Out-of-core support
JuliaDBMeta supports out-of-core operations in several different ways. In the following examples, we will have started the REPL with julia -p 4
Row-wise macros parallelize out of the box
Row-wise macros can be trivially implemented in parallel and will work out of the box with out-of-core tables.
julia> iris = loadtable(Pkg.dir("JuliaDBMeta", "test", "tables", "iris.csv"));
julia> iris5 = table(iris, chunks = 5);
julia> @where iris5 :SepalLength == 4.9 && :Species == "setosa"

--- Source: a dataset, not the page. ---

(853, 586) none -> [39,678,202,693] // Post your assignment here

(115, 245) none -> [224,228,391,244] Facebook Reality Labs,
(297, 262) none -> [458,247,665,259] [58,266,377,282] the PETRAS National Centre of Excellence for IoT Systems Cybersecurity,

Distributed Table with 4 rows in 2 chunks:
SepalLength SepalWidth PetalLength PetalWidth Species
──────────────────────────────────────────────────────────
4.9 3.0 1.4 0.2 "setosa"
4.9 3.1 1.5 0.1 "setosa"
4.9 3.1 1.5 0.2 "setosa"
4.9 3.6 1.4 0.1 "setosa"
Grouping operations parallelize with some data shuffling
Grouping operations will work on out-of-core data tables, but may involve some data shuffling as it requires data belonging to the same group to be on the same processor.
julia> @groupby iris5 :Species {mean(:SepalLength)}
Distributed Table with 3 rows in 3 chunks:
Species mean(SepalLength)
───────────────────────────────
"setosa" 5.006
"versicolor" 5.936
"virginica" 6.588
Apply a pipeline to your data in chunks
@applychunked
will apply the analysis pipeline separately to each chunk of data in parallel and collect the result as a distributed table.
julia> @applychunked iris5 begin
@where :Species == "setosa" && :SepalLength == 4.9
@transform {Ratio = :SepalLength / :SepalWidth}
end
Distributed Table with 4 rows in 2 chunks:
SepalLength SepalWidth PetalLength PetalWidth Species Ratio
───────────────────────────────────────────────────────────────────
4.9 3.0 1.4 0.2 "setosa" 1.63333
4.9 3.1 1.5 0.1 "setosa" 1.58065
4.9 3.1 1.5 0.2 "setosa" 1.58065
4.9 3.6 1.4 0.1 "setosa" 1.36111
Column-wise macros do not parallelize yet
Column-wise macros do not have a parallel implementation yet, unless when grouping: they require working on the whole column at the same time which makes it difficult to parallelize them.